The show report in our 16 November issue also marked another first. With Japan’s “rising prosperity there is an increasing demand for status symbols, and the Prince Gloria and Nissan Cedric are available with the first six-cylinder engines produced for Japanese passenger cars”, wrote technical editor Harry Mundy.
The “emphasis on new luxury” meant that “most manufacturers have produced de luxe versions of most models this year”.
Along with prosperity, car production in Japan was also rising fast and the government was “concerned with the need to increase exports”. However, Mundy was blunt: “At the moment, prices are certainly too high to compete against the massproduced European products.”
Times change, of course, and while Japan’s car makers have thrived by evolving in the intervening 60 years, the Tokyo show is also evolving: it will rebrand in 2023 as the Japan AllIndustry show, with an emphasis on mobility firms and start-ups – a little like Honda was in 1962.

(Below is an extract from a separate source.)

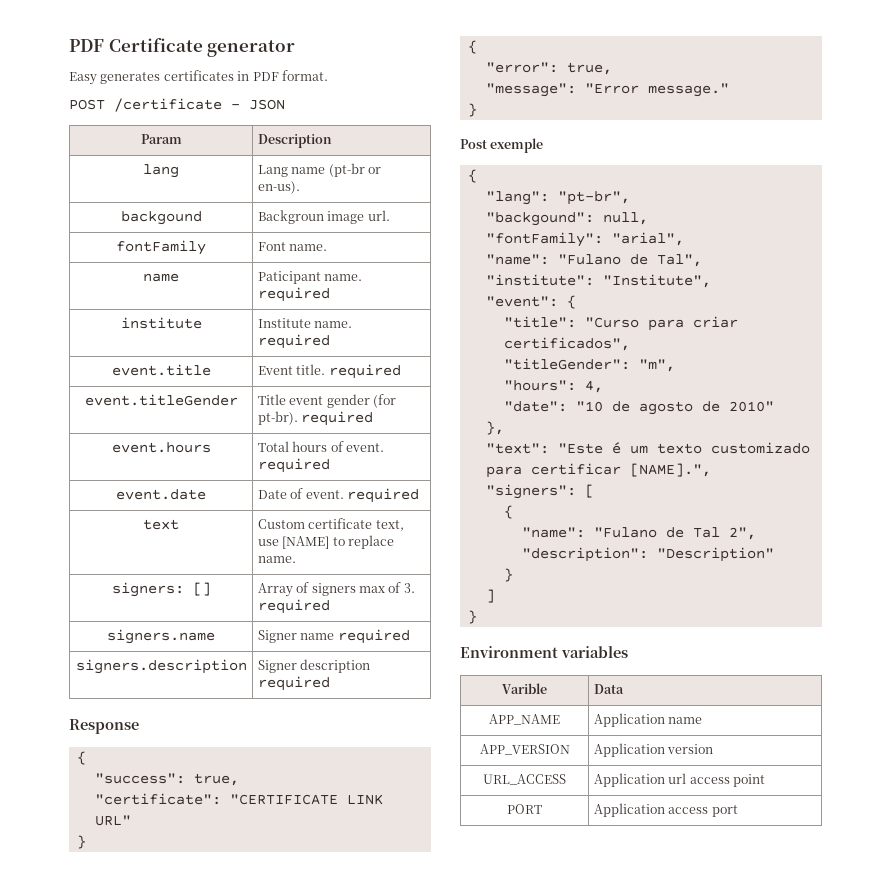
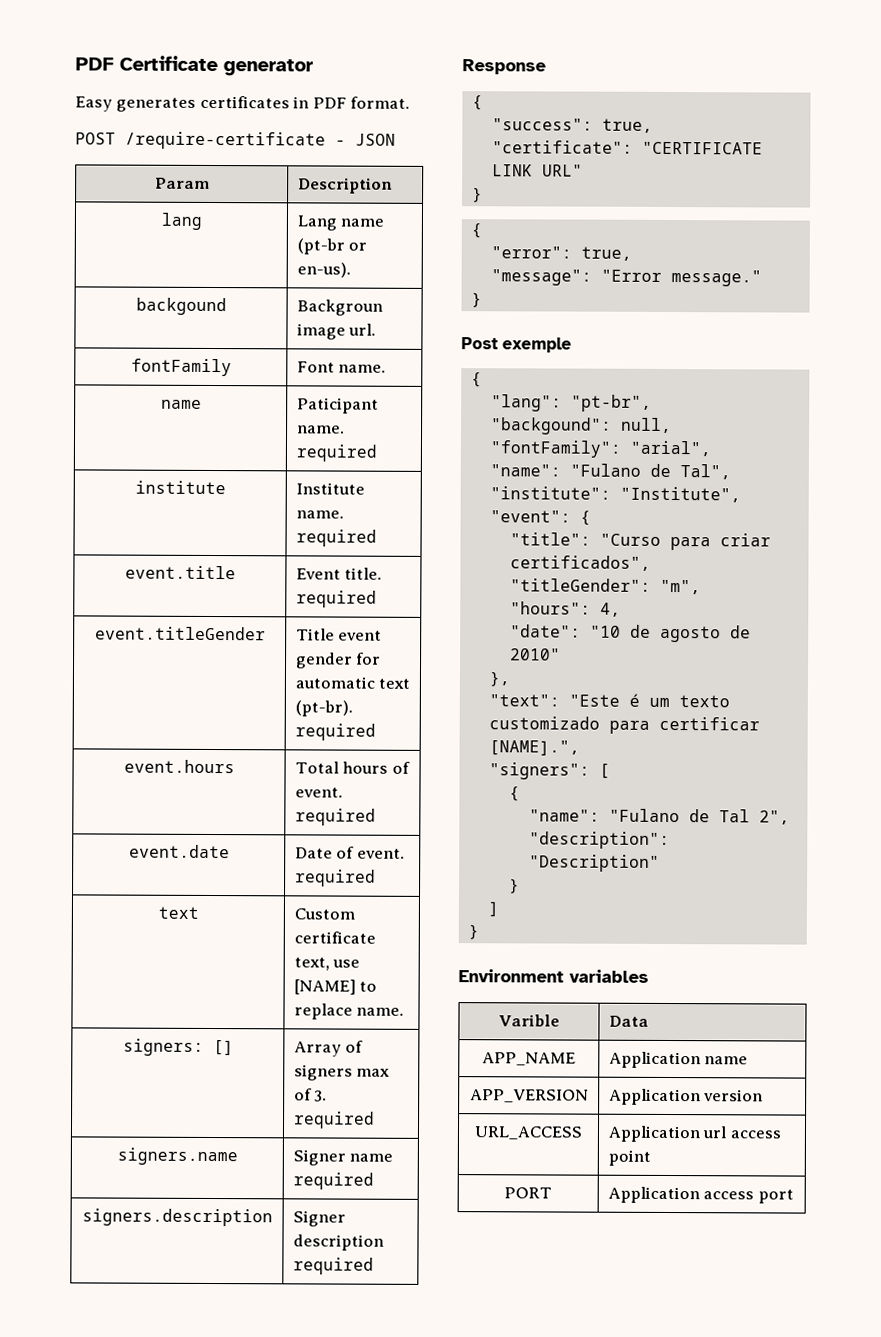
[114,98,222,112] /certificate -> [125,131,326,150] /require-certificate
[372,394,396,408] [257,411,298,425] (for pt-br). -> [356,652,382,665] [294,676,411,689] [294,700,353,717] for automatic text (pt-br).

Road test 1,901 – the Triumph Spitfire
Autocar road test number 1901 on 16 November 1962 began with words that have a special resonance today: “For a long time the available range of inexpensive two-seater sports cars has been limited to too few makes, so any newcomer in the field is especially welcome.” The newcomer in this case was the Triumph Spitfire, with its Herald-based 1147cc engine, uprated to dispense 63bhp and “brisk acceleration” (0-50mph in 10.9sec but 0-60mph in 17.3sec). Top speed was 92mph, creditable for a 1.1-litre. And it was very affordable: £640, the equivalent of £10,700 today
Car purchasing fears put to an end
New cars became cheaper in 1962 with the lowering of what our correspondent, a motor trader, called “hitherto savage purchase tax”, but what would this mean for used cars? “Our newspapers tell us the effect will be an instantaneous reduction of all used car prices,” our man wrote. “There will be the usual stories of fantastic bargains and of firms closing overnight.” But, our trader advised, “the market will steady and resale values will adjust”. He promised “an era of good, sound car trading”.